Mais il faut définir la notion d’enfant autrement que par l’âge.
On proposera la définition suivante :
L’enfant, dès sa naissance, est un être humain à part entière, et non pas dans la salle d’attente de l’humanité.
Âgé de moins de 18 ans, un enfant est né dans une relation de filiation, biologique, psychologique et de dépendance juridique de ses parents. Cette filiation détermine son identité, ce qui lui octroie automatiquement, par le simple fait d’être né, les droits fondamentaux que cet enfant a en partage avec les autres humains.
Sa dignité est égale à celle de tout être humain, même s’il ne dispose pas, seul, des moyens de la faire respecter.
Selon son âge et sa maturité, il dispose d’une capacité relative de comprendre, de s’exprimer et de se défendre.

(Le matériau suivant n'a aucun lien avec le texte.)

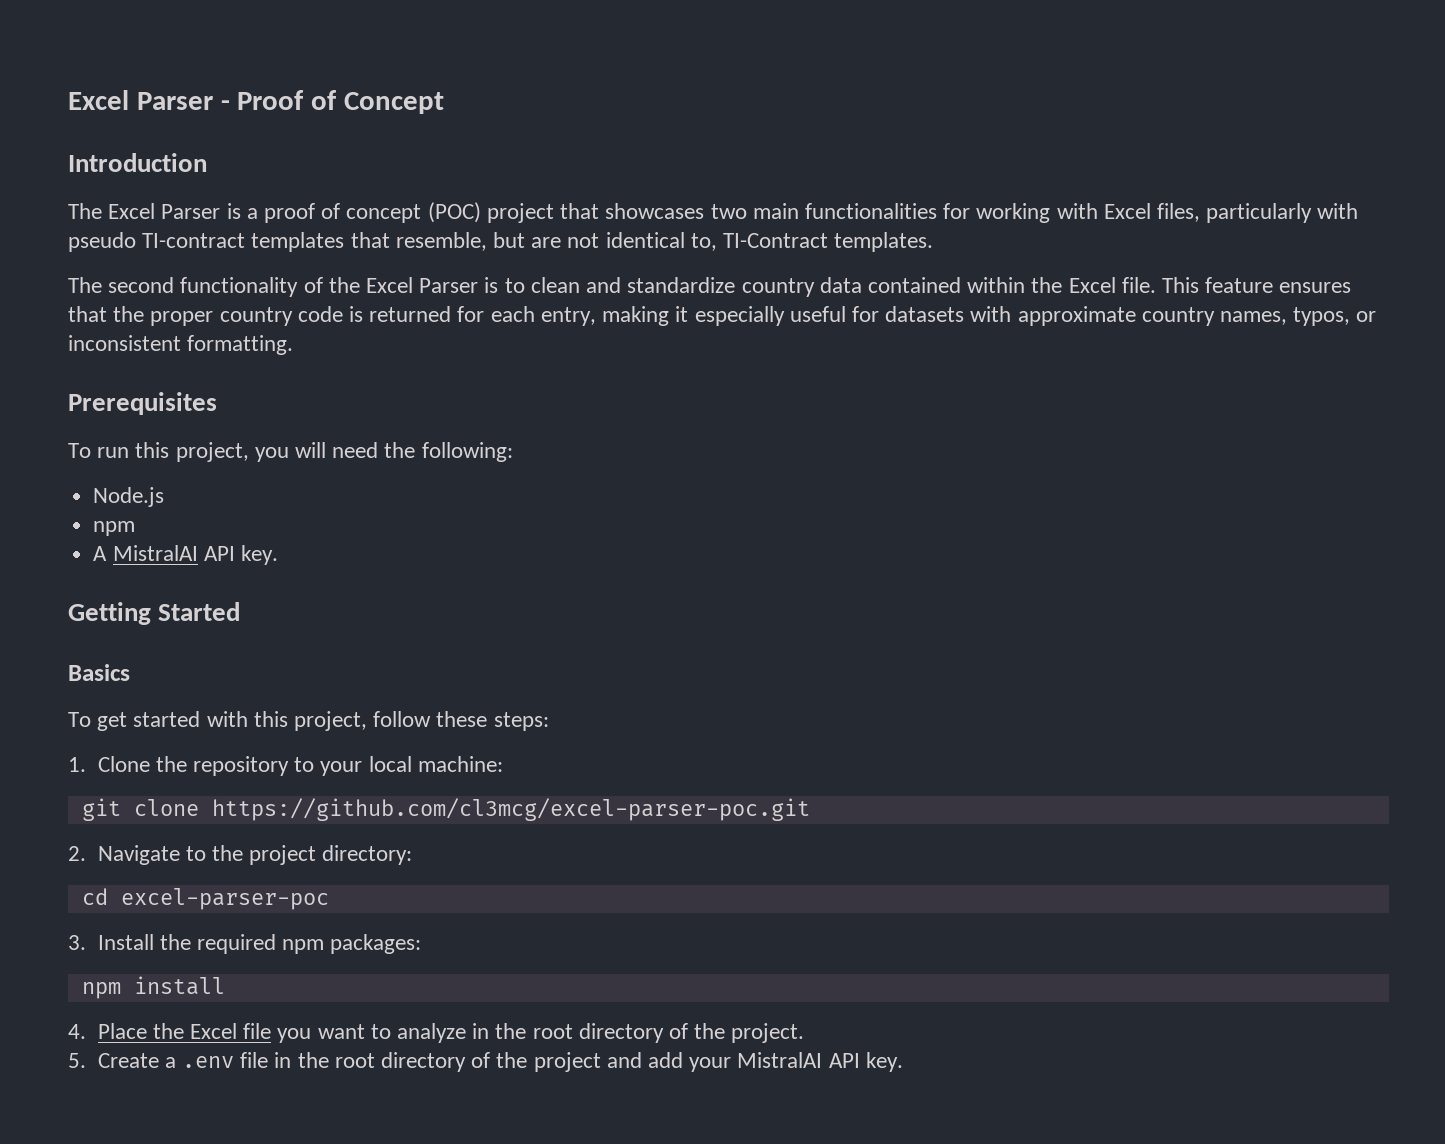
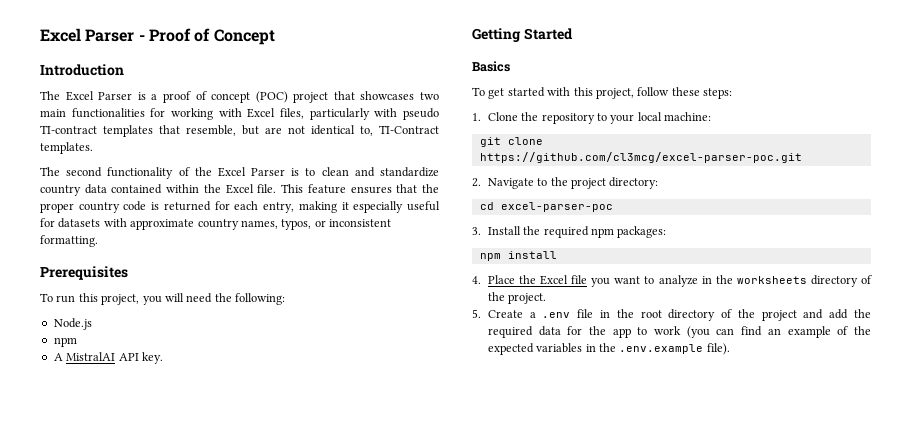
- 4. Place the Excel file you want to analyze in the root directory of the project.
+ 4. Place the Excel file you want to analyze in the worksheets directory of the project.
- 5. Create a .env file in the root directory of the project and add your MistralAI API key.
+ 5. Create a .env file in the root directory of the project and add the required data for the app to work (you can find an example of the expected variables in the .env.example file).

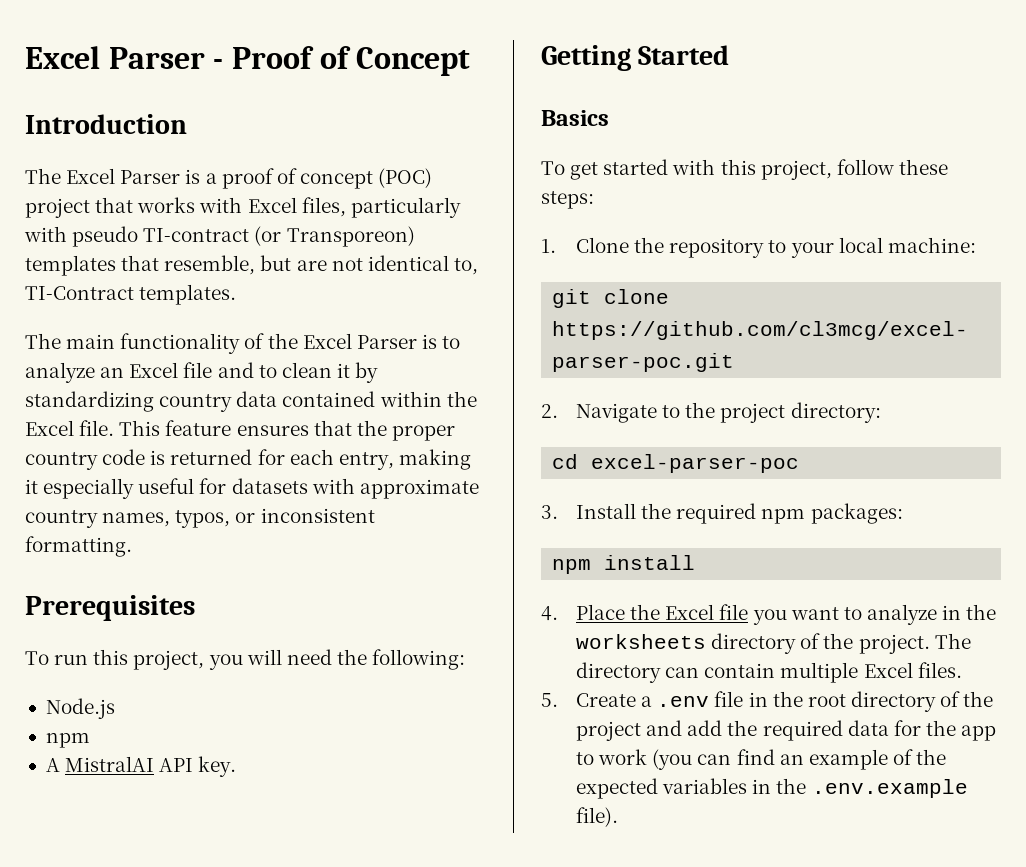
- The Excel Parser is a proof of concept (POC) project that showcases two main functionalities for working with Excel files, particularly with pseudo TI-contract templates that resemble, but are not identical to, TI-Contract templates.
+ The Excel Parser is a proof of concept (POC) project that works with Excel files, particularly with pseudo TI-contract (or Transporeon) templates that resemble, but are not identical to, TI-Contract templates.
- The second functionality of the Excel Parser is to clean and standardize country data contained within the Excel file.
+ The main functionality of the Excel Parser is to analyze an Excel file and to clean it by standardizing country data contained within the Excel file.
+ The directory can contain multiple Excel files.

Il bénéficie en même temps d’un droit inaliénable ( » personne ne peut l’abolir « )à se développer dans un environnement sain et durable, au sein d’une communauté humaine, culturelle et sociale. Celle-ci lui doit une attention prioritaire, en termes de santé, d’affection, de protection et d’éducation, puisqu’il constitue la pérennité et le progrès de cette communauté
Dans la langue française, il est généralement admis que l’enfance comprend les étapes suivantes : le nouveau-né, le nourrisson, le jeune enfant, l’adolescent et le pré-adulte.
A ceux qui s’étonnent qu’il ait fallu négocier du droit international sur une aussi courte phase transitoire de la vie, on rappellera que tous les âges de la vie sont transitoires…
Il va donc de soi que désormais toute analyse, réflexion, ou proposition relative à un enfant, intégrera implicitement cette modalité de circonstance : selon son âge et sa maturité.